Start of Records shown
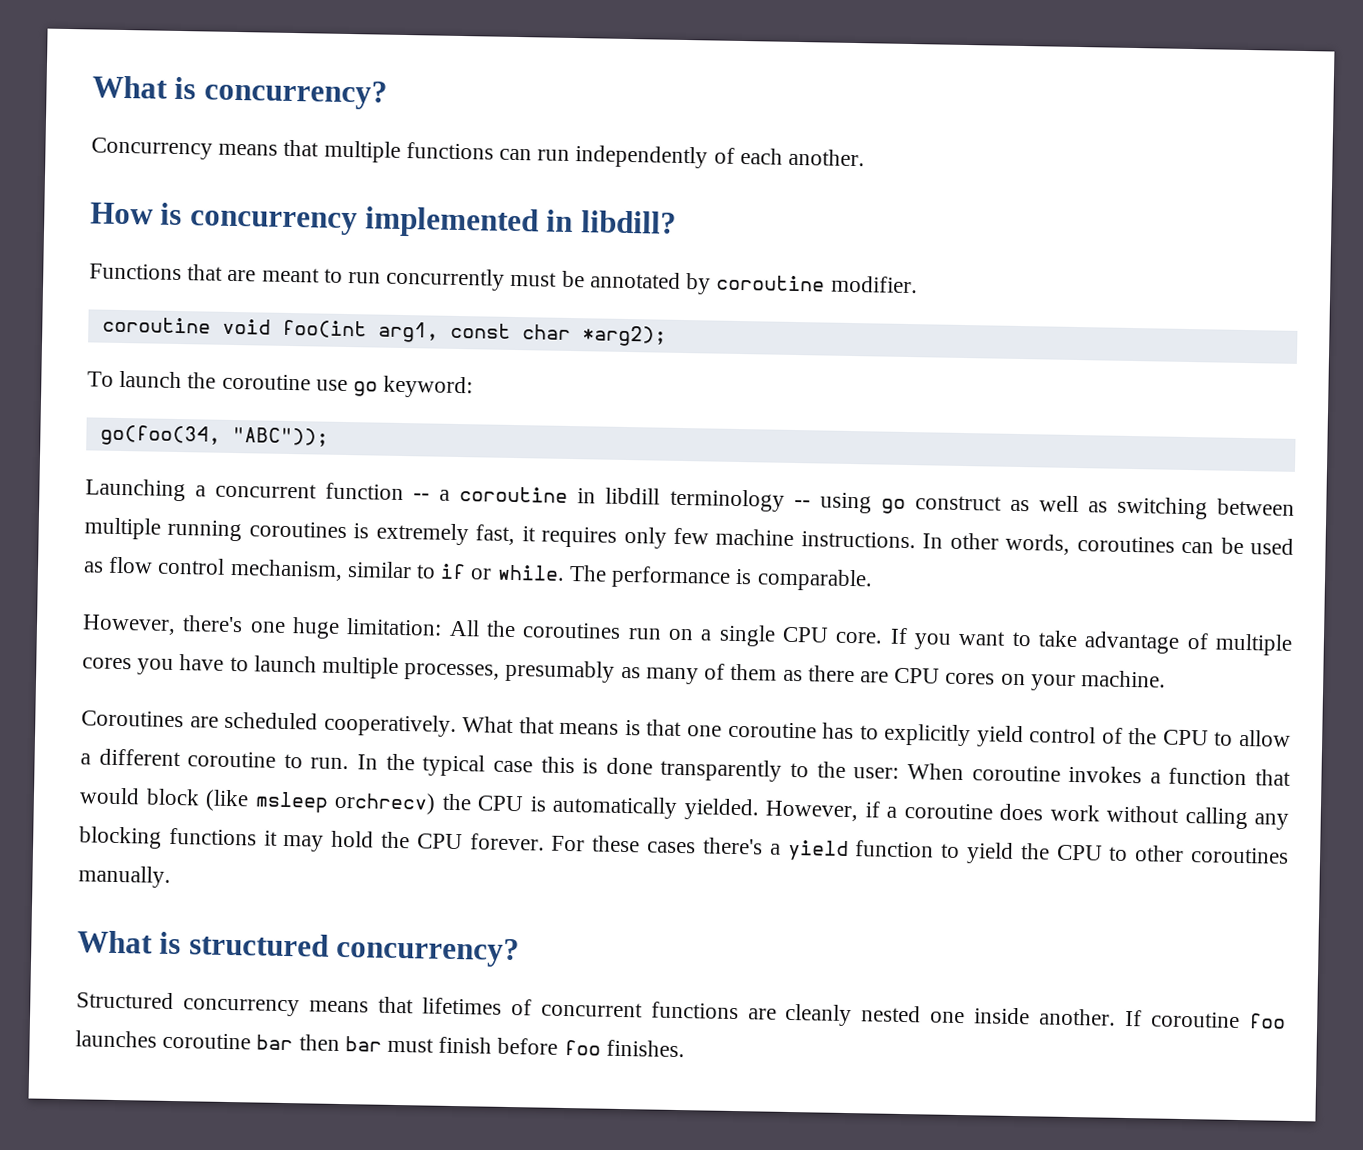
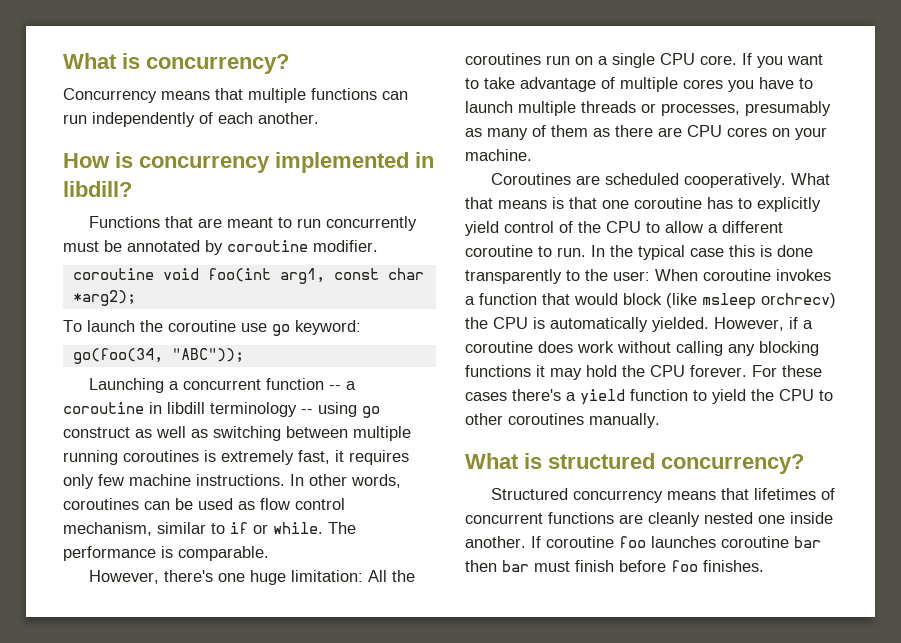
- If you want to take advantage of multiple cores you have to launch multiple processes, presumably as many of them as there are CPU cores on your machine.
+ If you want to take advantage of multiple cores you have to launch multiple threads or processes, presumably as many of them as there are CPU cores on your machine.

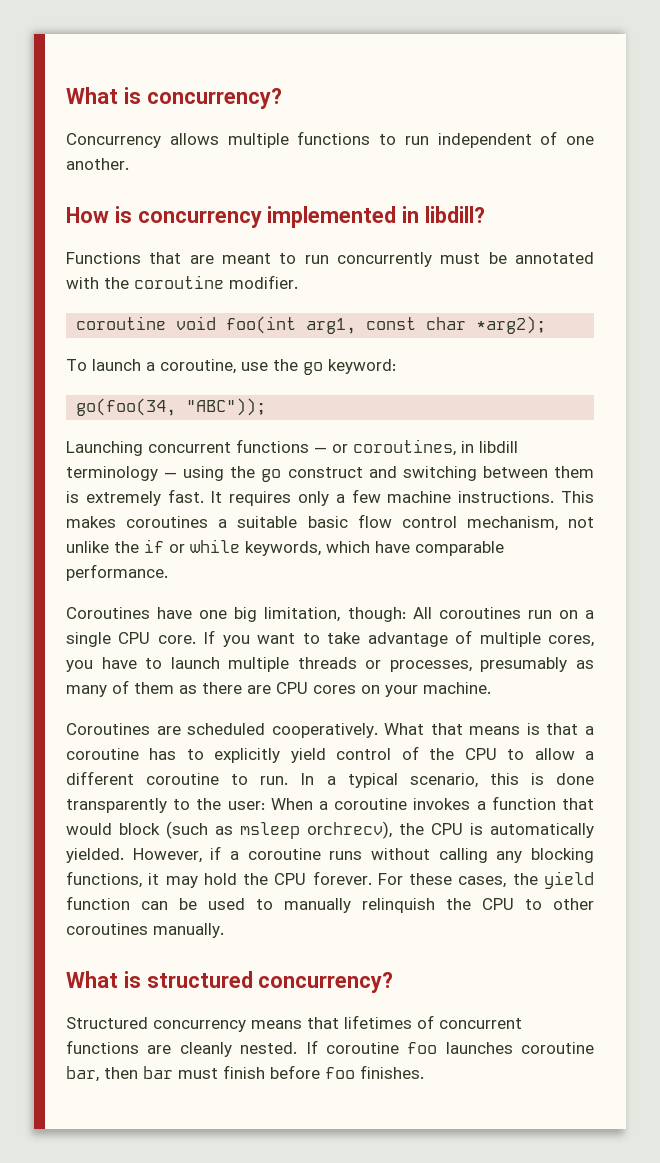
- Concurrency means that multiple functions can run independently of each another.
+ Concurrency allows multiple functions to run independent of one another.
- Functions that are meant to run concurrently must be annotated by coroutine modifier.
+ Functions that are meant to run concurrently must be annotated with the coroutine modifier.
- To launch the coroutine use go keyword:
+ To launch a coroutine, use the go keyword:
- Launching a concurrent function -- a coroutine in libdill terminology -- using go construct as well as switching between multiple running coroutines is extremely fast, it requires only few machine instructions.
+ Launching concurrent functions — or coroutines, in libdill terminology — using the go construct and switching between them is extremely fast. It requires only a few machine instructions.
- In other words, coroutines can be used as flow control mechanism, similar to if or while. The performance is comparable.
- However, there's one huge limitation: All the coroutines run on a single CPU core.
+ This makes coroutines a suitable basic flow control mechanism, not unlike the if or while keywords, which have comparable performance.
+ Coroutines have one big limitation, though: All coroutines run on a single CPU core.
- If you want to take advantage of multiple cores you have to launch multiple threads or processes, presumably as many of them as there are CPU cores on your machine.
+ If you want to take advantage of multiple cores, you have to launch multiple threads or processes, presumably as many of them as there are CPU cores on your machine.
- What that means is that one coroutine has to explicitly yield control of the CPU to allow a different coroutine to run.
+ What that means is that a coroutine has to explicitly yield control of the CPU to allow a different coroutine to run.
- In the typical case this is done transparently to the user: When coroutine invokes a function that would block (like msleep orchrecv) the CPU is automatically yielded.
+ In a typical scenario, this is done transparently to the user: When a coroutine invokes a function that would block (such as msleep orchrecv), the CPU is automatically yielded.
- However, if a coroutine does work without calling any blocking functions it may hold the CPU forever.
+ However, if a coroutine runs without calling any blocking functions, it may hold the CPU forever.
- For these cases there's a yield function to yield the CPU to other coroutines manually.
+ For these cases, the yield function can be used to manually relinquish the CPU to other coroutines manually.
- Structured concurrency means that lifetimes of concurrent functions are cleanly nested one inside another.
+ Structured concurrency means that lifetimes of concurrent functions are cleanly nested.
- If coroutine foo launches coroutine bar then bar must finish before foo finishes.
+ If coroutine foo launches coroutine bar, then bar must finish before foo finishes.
End of Records shown
Start of Records shown
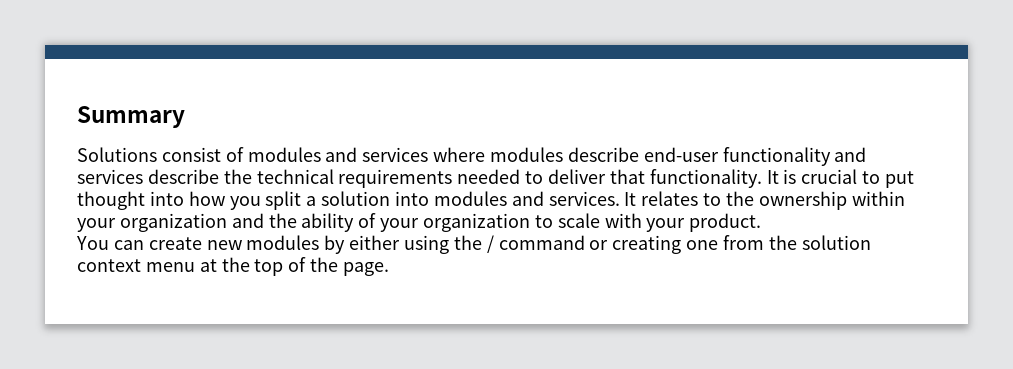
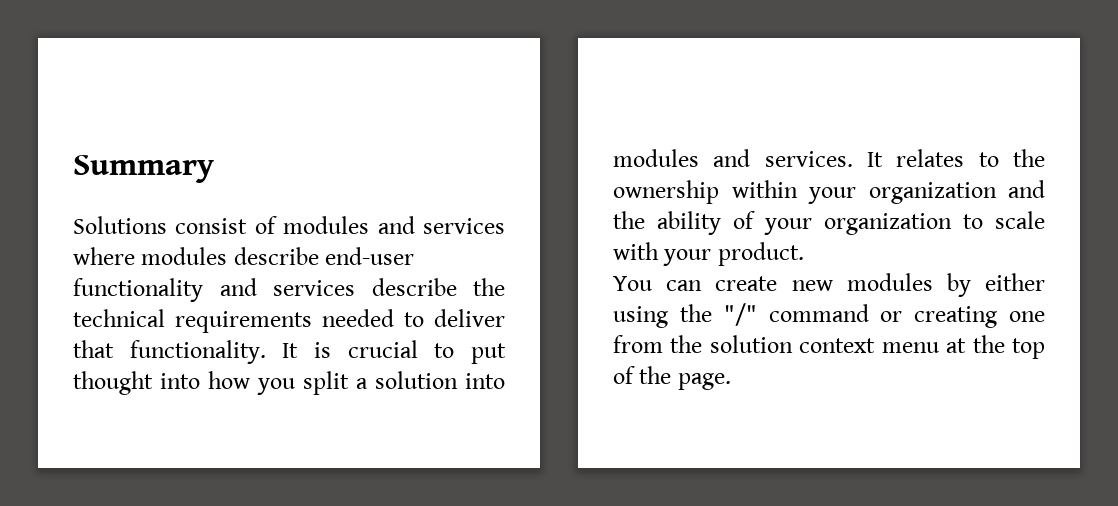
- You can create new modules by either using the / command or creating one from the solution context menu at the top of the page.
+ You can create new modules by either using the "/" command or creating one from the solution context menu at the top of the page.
End of Records shown
Start of Records shown
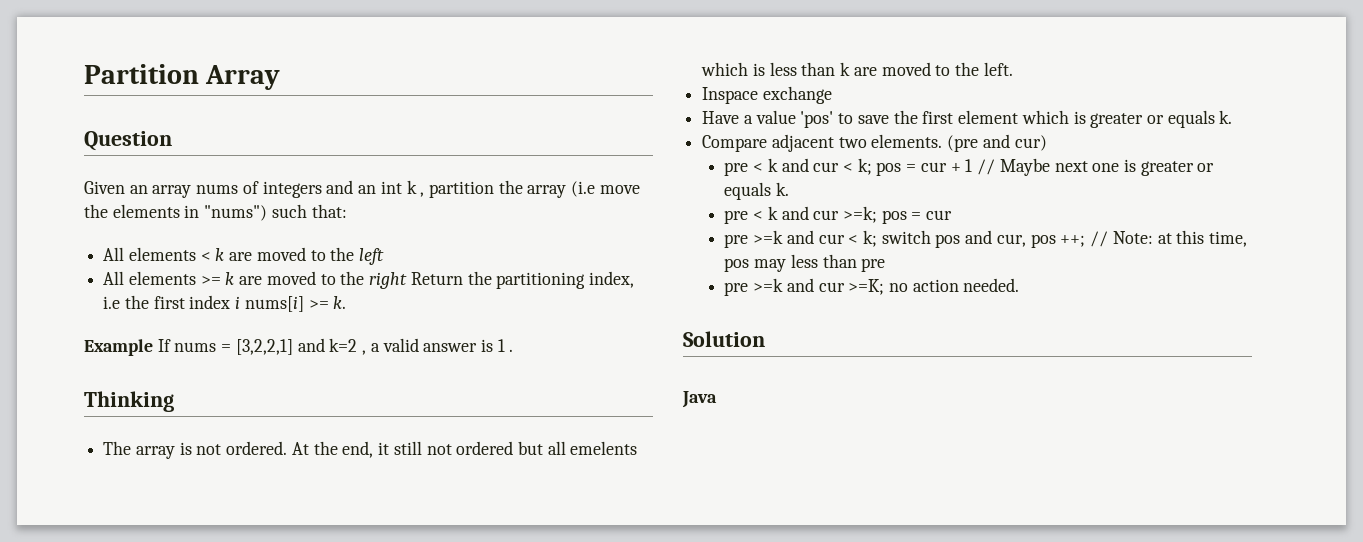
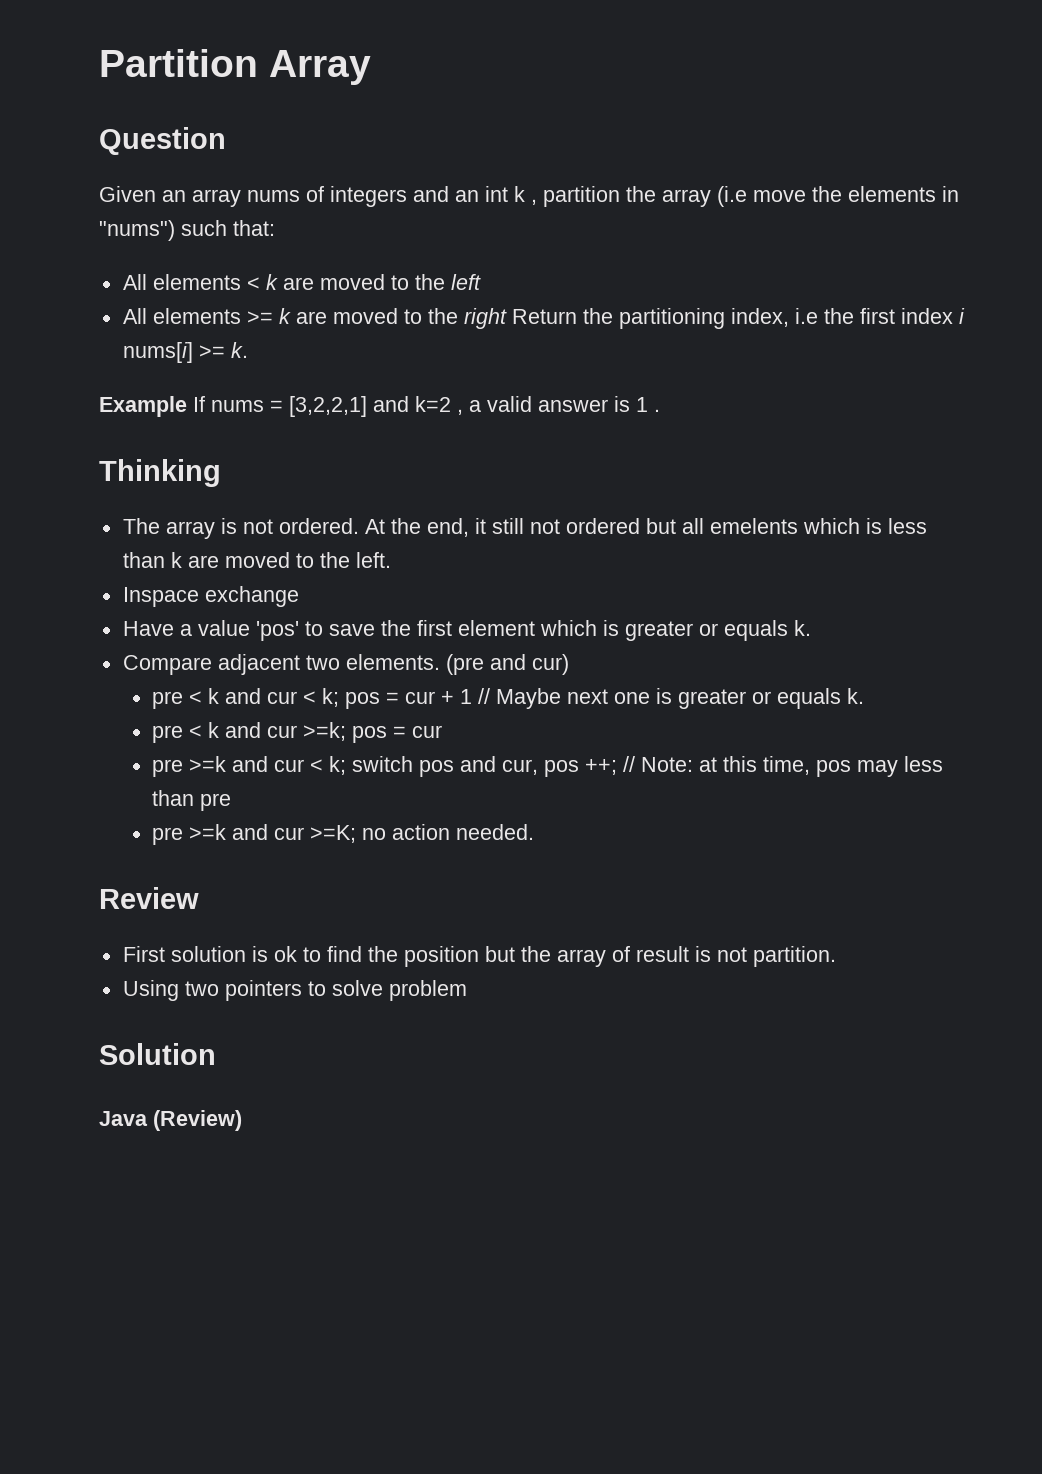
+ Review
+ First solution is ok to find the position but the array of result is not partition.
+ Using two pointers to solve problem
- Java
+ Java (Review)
End of Records shown
Your instructions: What is needed is every line of the records that contains the word "either".

Task solution:
- You can create new modules by either using the / command or creating one from the solution context menu at the top of the page.
+ You can create new modules by either using the "/" command or creating one from the solution context menu at the top of the page.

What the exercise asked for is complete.